Brief facts of the case are that the assessee engaged in the business of shipping, ship owning, ship chartering, crew management, trading of vessels, ship breaking etc., purchased two ships and filed two applications before the ACIT- Range-5 (1) Mumbai in Form No. 65 for availing Tonnage Tax Scheme u/s 115VP of the Act in respect of two ships namely, DISTYA AKULA and NU- SHI NALINI. The ACIT rejected the request on the ground that the form was submitted beyond due date. In the first appeal the Ld. CIT(A) condoned the Assessment Year: 2016-17 delay and allowed the appeal of the assessee. The revenue is in appeal before the Tribunal against the said findings of the Ld. CIT(A). 3. The revenue has challenged the impugned order passed by the Ld. CIT (A), by raising the following effective grounds:- 1. “On the facts & circumstances of the case and in law, the Ld. CIT (A) failed to record the circumstances under which the assessee was prevented to furnish the opinion of chartered accountant dated 30.09.2015 before the Addl. CIT. 2. On the facts & circumstances of the case and in law, the Ld. CIT (A) has erred by not recording the reasons for admission of fresh evidence/documents submitted during the appellate proceedings for the first time. 3. On the facts & circumstances of the case and in law, the Ld. CIT (A) has erred in accepting the additional evidence without affording opportunity to the department under rule 46A of the Income-Tax Act. 4. On the facts & circumstances of the case and in law, the Ld. CIT (A) has erred in relying on the decision of the Hon’ble Gujarat High Court in the case of Blue Ocean Sea Transport Ltd., as there was delay for four days only and in the assessee case the delay was more than three months.”
Before us, the Ld. departmental representative submitted that as per proviso to sub-section 2 of section115VP, a company incorporated after 30th day of September, 2004 but before the first day of January 2005 may make an application within three months from the date of its incorporation or the date on which it becomes a qualifying company. As per the documents, placed on record the applicant became a qualifying company on 23rd April, 2015 i.e. on the date of filing of application for registration of first ship under Merchant Shipping Act, 1958 and the application for exercising option for tonnage tax scheme was required to be filed on or before 31st July 2015. Since, the appellant failed to comply with the expressed provision of law, the Ld. ACIT has rightly rejected the applications filed by the applicant for tonnage tax scheme. The Ld. DR further submitted that since the Ld. CIT (A) has allowed the Assessment Year: 2016-17 appeal of the assessee ignoring the aforesaid material facts, the same is liable to be set aside.

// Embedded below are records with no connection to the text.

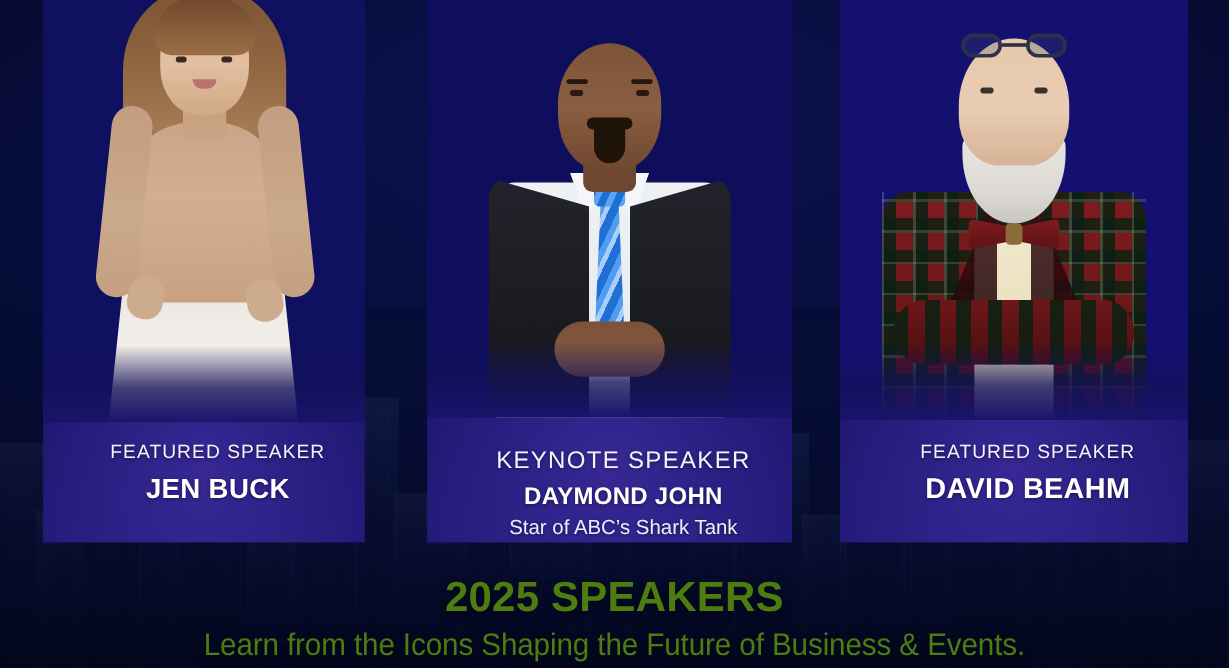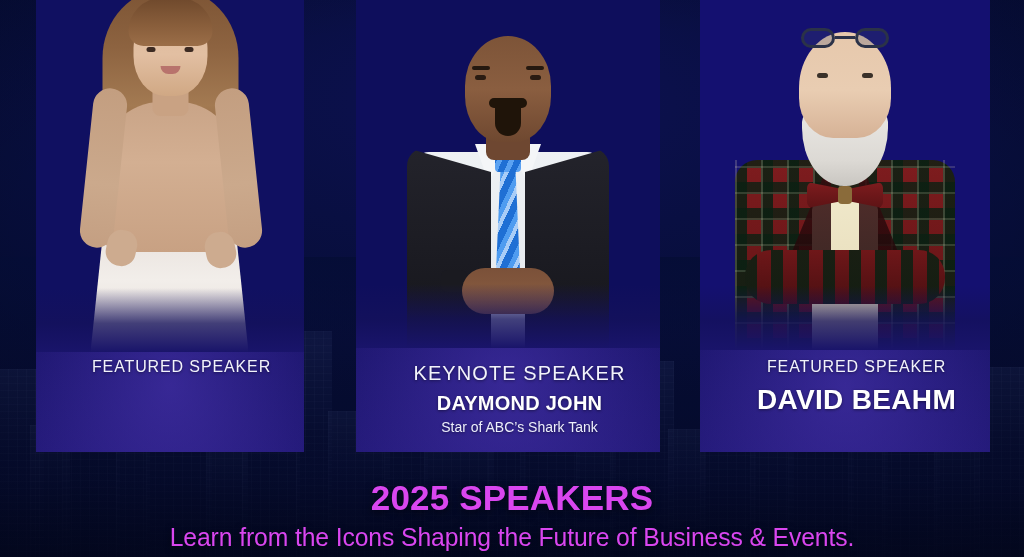--- a/index.html
+++ b/index.html
@@ -311,21 +311,21 @@
   
   .photo-foot{
     position:absolute; left:0; right:0; bottom:0; height:64px;
     background:linear-gradient(180deg, rgba(20,17,92,0) 0%, rgba(20,17,92,.78) 55%, #19146a 100%);
   }
 
   
   .caption{
     position:absolute; left:0; right:0;
     text-align:center; color:#fff;
-    padding:5px 8px;
+    padding:16px 8px;
     text-shadow:0 1px 3px rgba(0,0,0,.45);
     margin-left:23px;
   }
   .caption.k1{ top:352px; }
   .caption.k2{ top:356px; }
   .caption.k3{ top:352px; }
 
   .role{
     font-size:16px; letter-spacing:.055em; font-weight:400;
     color:#f2f3fb; line-height:1.25;
@@ -333,27 +333,27 @@
   .sp-name{
     font-size:23px; font-weight:700; letter-spacing:.012em;
     color:#ffffff; margin-top:6px; line-height:1.18;
   }
   .sp-desc{
     font-size:16.5px; font-weight:400; color:#eceefb;
     margin-top:3px; line-height:1.18;
   }
   .caption.k2 .role{ font-size:20px; }
   .caption.k2 .sp-name{ font-size:20px; }
-  .caption.k2 .sp-desc{ font-size:14px; }
-  .caption.k3 .sp-name{ font-size:28px; }
+  .caption.k2 .sp-desc{ font-size:17px; }
+  .caption.k3 .sp-name{ font-size:24px; }
 
   
   .footer{
     position:absolute; left:0; right:0; bottom:4px;
-    text-align:center; color:#d946ef;
+    text-align:center; color:#4d7c0f;
   }
   .f-title{
     font-size:35px; font-weight:700; letter-spacing:.005em;
     line-height:1.05;
     text-shadow:0 2px 8px rgba(0,0,0,.55);
   }
   .f-sub{
     margin-top:6px;
     font-size:26px; font-weight:400;
     letter-spacing:-.004em;
@@ -415,20 +415,21 @@
           <div class="f1-head"></div>
           <div class="f1-hairfront"></div>
           <div class="f1-eye l"></div>
           <div class="f1-eye r"></div>
           <div class="f1-mouth"></div>
         </div>
         <div class="photo-foot"></div>
       </div>
       <div class="caption k1">
         <div class="role">FEATURED SPEAKER</div>
+        <div class="sp-name">JEN BUCK</div>
       </div>
     </div>
 
     <div class="card c2">
       <div class="card-glow"></div>
       <div class="photo p2">
         <div class="photo-bg"></div>
         <div class="fig2">
           <div class="f2-shirt"></div>
           <div class="f2-collar-l"></div>

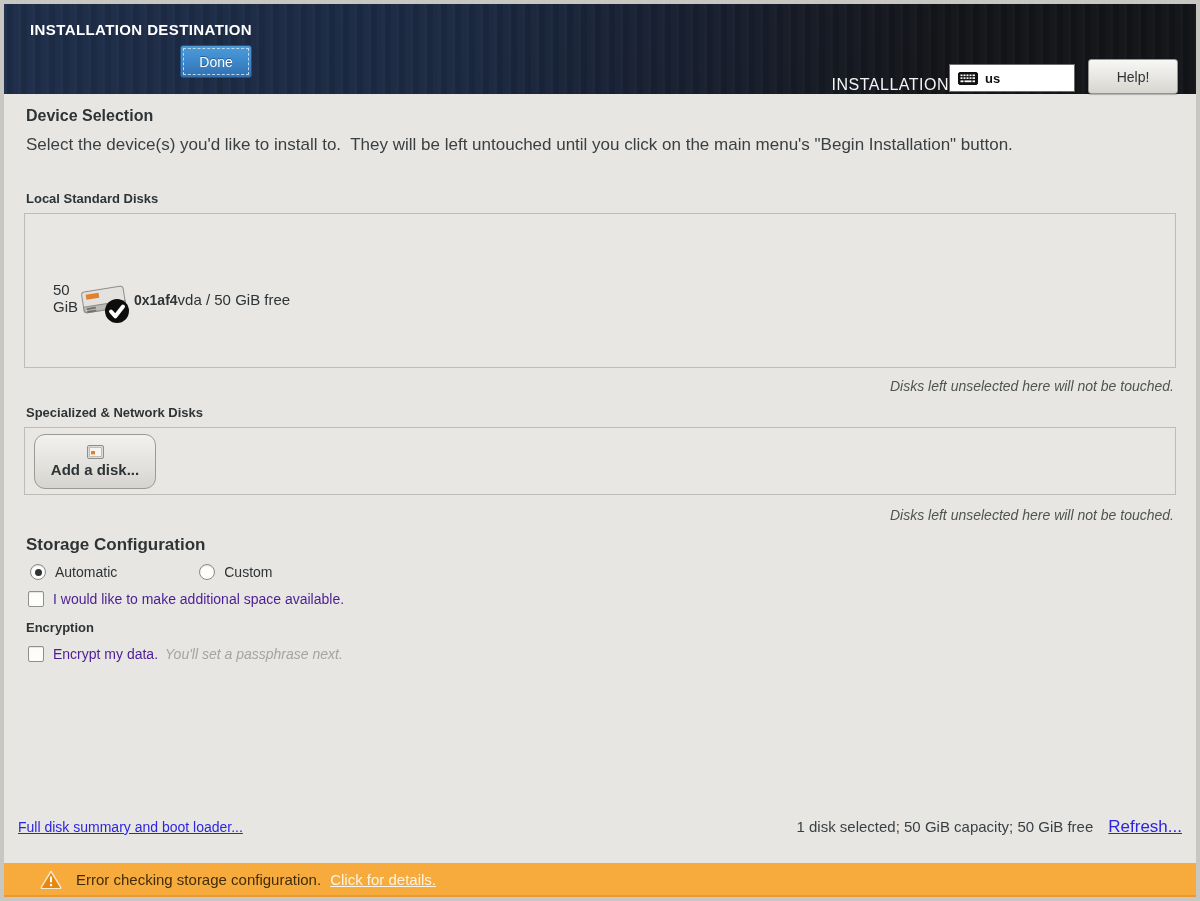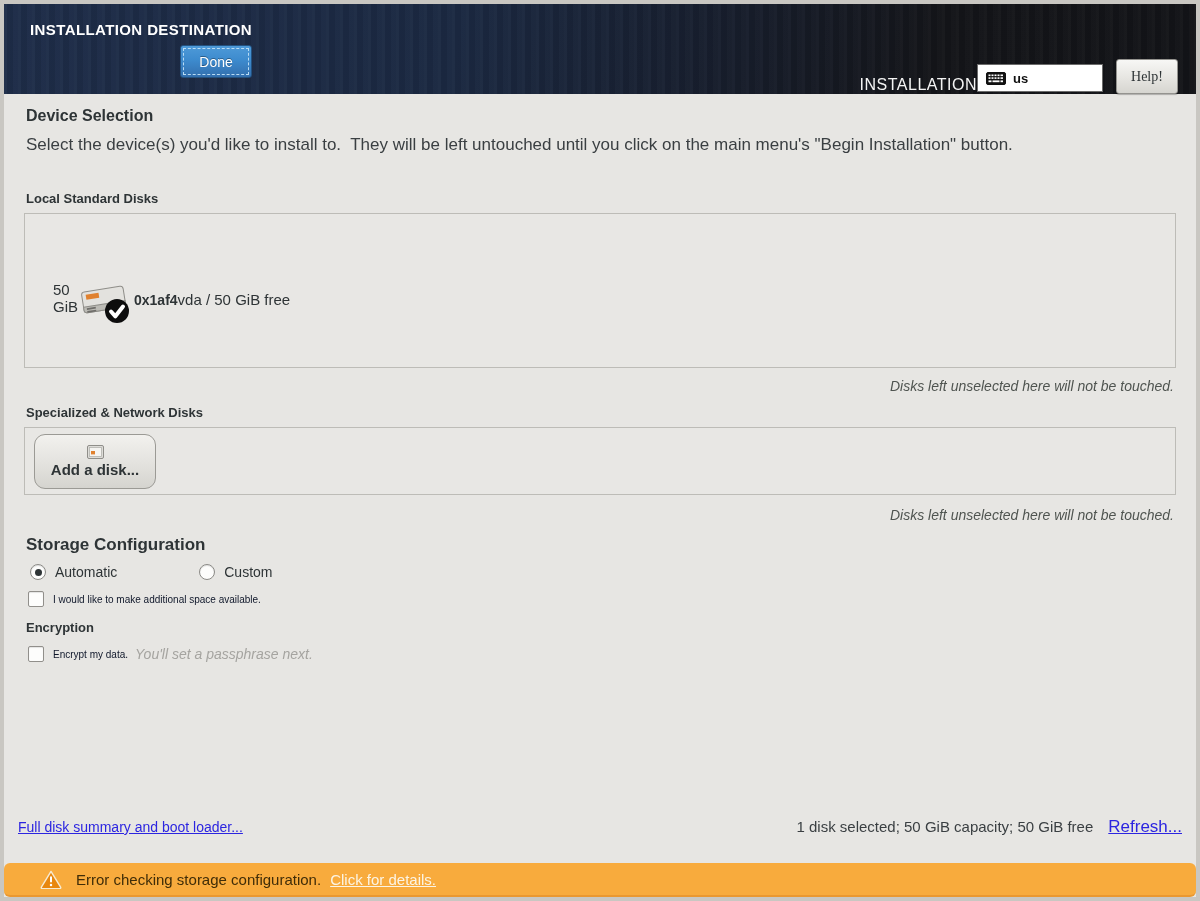--- a/index.html
+++ b/index.html
@@ -27,24 +27,24 @@
   }
   .header-right { display:flex; flex-direction:row; align-items:flex-end; }
   .product-title { margin-top:16px; color:#f4f4f4; font-size:16px; letter-spacing:0.5px; }
   .header-right-row { display:flex; align-items:flex-end; margin-top:6px; }
   .kbd-box {
     width:126px; height:28px; background:#ffffff; border:1px solid #6b6b6b;
     display:flex; align-items:center; padding-left:8px; cursor:pointer; margin-bottom:2px;
   }
   .kbd-box .kbd-label { margin-left:7px; font-size:13px; font-weight:bold; color:#111; }
   .help-btn {
-    margin-left:13px; width:62px; height:35px;
+    margin-left:13px; width:90px; height:35px;
     background:linear-gradient(180deg,#f7f7f5 0%,#e6e5e1 55%,#d6d5d0 100%);
     border:1px solid #94938f; border-radius:3px;
-    color:#2e3436; font-size:14px; font-family:Liberation Serif, serif; cursor:pointer;
+    color:#2e3436; font-size:14px; font-family:Liberation Sans, sans-serif; cursor:pointer;
     box-shadow:0 1px 1px rgba(0,0,0,0.25);
   }
 
   
   .content { flex:1 1 auto; padding:0 20px; position:relative; }
   .h-device { margin:13px 0 0 2px; font-size:16px; font-weight:600; color:#2e3436; }
   .subtitle { margin:10px 0 0 2px; font-size:17px; color:#3a3f42; white-space:pre-wrap; }
   .section-label { margin:36px 0 0 2px; font-size:13px; font-weight:bold; color:#2e3436; }
   .section-label.spec { margin-top:11px; }
 
@@ -73,37 +73,37 @@
 
   .radio-row { margin:9px 0 0 6px; display:flex; align-items:center; }
   .radio-item { display:flex; align-items:center; cursor:pointer; }
   .radio-item + .radio-item { margin-left:82px; }
   .radio-circle { width:16px; height:16px; border-radius:50%; border:1px solid #8b8a86; background:#fdfdfc; display:flex; align-items:center; justify-content:center; box-shadow:inset 0 1px 1px rgba(0,0,0,0.12); }
   .radio-dot { width:7px; height:7px; border-radius:50%; background:#2e3436; }
   .radio-label { margin-left:9px; font-size:14px; color:#2e3436; }
 
   .check-row { margin:11px 0 0 4px; display:flex; align-items:center; cursor:pointer; }
   .checkbox { width:16px; height:16px; border:1px solid #918f8b; border-radius:2px; background:#fdfdfc; box-shadow:inset 0 1px 1px rgba(0,0,0,0.10); flex:0 0 16px; }
-  .check-label { margin-left:9px; font-size:10px; color:#0f172a; }
+  .check-label { margin-left:9px; font-size:14px; color:#4c1d95; }
   .check-hint { margin-left:7px; font-size:14px; font-style:italic; color:#a5a4a0; }
   .enc-label { margin:13px 0 0 2px; font-size:13px; font-weight:bold; color:#2e3436; }
 
   
   .footer-row { position:absolute; left:14px; right:14px; bottom:60px; display:flex; justify-content:space-between; align-items:baseline; }
   a.link { color:#2c25e0; text-decoration:underline; font-size:14px; cursor:pointer; }
   .status-group { display:flex; align-items:baseline; }
   .status-text { font-size:15px; color:#3a3f42; }
   .status-group a.link { margin-left:15px; font-size:17px; }
 
   .warning-bar {
     position:absolute; left:0; right:0; bottom:0; height:34px;
     background:#f8ab3d; border-bottom:2px solid #e9973０;
     display:flex; align-items:center; padding-left:36px; cursor:pointer;
   }
-  .warning-bar { border-bottom:2px solid #ea9830;border-radius:6px; }
+  .warning-bar { border-bottom:2px solid #ea9830; }
   .warn-msg { margin-left:14px; font-size:15px; color:#402d08; }
   .warn-link { margin-left:9px; font-size:15px; color:#fcf4e4; text-decoration:underline; cursor:pointer; }
 </style>
 </head>
 <body>
 
 <div class="frame">
 
   <div class="header">
     <div class="header-left">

On the other hand, the Ld. counsel for the assessee submitted that the assessee purchased the ship NU-SHI NALINI on 20.04 2015 with tonnage capacity of 5,043 tons during the financial year 2015-16. The application for registration was filed on 23.04.2015 and got provisional certificate on 04.05 2015 and received the final registration certificate on 27.10.2015. The second ship DISTY AKULA was purchased on 19.08.2015 with net tonnage capacity of 45,245/- tons and filed application on 28.08.2015 and got provisional certificate of registration on 10.09.2015 and did not receive the final certificate. The Ld. counsel further submitted that during the course of appellate proceedings, the Ld. CIT (A) directed the assessee to remove some defects in the applications. Accordingly, the defects were removed. The Ld. counsel further submitted that since the assessee became owner of a qualifying ship on 27.10.2015 after receiving registration certificate, there is no delay in filing the applications in question. Therefore, the Ld. CIT (A) has rightly allowed the appeal of the assessee.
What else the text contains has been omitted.